I come from an Alpine skiing family and when I was a kid I had the good fortune to go skiing every winter holiday. If there wasn't enough snow in the US, we headed for the Canadian Laurentians, a 617 mile 17 plus hour car trip from New York City. My stepfather was an endurance driver but at about 2 or 3 a.m. we pulled over to rest in a motel. The next morning we "crossed over" into Canada.  I have no recollection of a border, a border patrol, or a presentation of passports. Either I was sleeping or the border was seamless, one country segueing into another. But, of course, this is an illusion. Canada has its own culture, history, languages, politics, mores and border control.  Indeed, there is much to learn and admire about our neighbors and allies to the north-- the settler population, the immigrants and migrants, Quebec, and the First Peoples of Canada.

 

Talking to Sherry I realized I don't know enough about Canadian history. I asked her to recommend a good book, and I asked my cousin George the same. They are researching, and if I hear from them before I post this blog, I'll include their recommendations here.

 

Sherry mentioned that the patriotic fervor among Canadians across the political spectrum, inspired by the threat of annexation, has taken everyone by surprise. It has not surprised me. I remember a summer I spent in Canada at Manitou-Wabing Camp of Fine Arts as a swim instructor. I was asked to model my sculptural face in the art studio when I wasn't at the waterfront, and because I had to sit still was able to listen intently to conversations among the teen artists.
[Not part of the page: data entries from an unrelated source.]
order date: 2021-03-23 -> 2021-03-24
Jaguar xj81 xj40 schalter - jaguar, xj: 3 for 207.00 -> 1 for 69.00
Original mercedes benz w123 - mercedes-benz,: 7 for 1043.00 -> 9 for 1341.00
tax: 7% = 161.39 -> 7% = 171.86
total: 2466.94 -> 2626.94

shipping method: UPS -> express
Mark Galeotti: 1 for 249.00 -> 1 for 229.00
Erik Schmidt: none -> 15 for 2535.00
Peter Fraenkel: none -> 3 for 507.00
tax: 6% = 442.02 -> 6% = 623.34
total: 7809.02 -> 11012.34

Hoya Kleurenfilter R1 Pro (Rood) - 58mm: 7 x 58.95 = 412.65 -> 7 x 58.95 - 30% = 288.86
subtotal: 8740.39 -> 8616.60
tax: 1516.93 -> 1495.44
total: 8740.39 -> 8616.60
They knew I was an American and were careful not to insult me with their banter, but it was evident that what I had thought was an inferiority complex was thoughtfulness, manners, and Canadian chauvinism tempered by  an altruistic, internationalist spirit.  After all, Canada is still a member of the British Commonwealth. They never seceded from that union or fomented a revolution. In sum, we may speak the same language and enjoy a shared border, but we are not the same people. Canadians are distinct. Their nation is sovereign.

 

 

Stephen Kotkin (quoted above) is realistic about aging autocrats. They always become infected with a desire for territorial expansion, he says. Nice to know but not comforting for Canada, Panama, or Greenland. Indeed, such belligerent expunging of treaties threatens all of us.

 

And that's just the tip of the melting icebergs this week.

 

A Canadian historian recommends these basic texts:  Canadian History for Dummies by Will Ferguson [new edition 2005!], still viable in 2025 and Lower's Colony to Nation.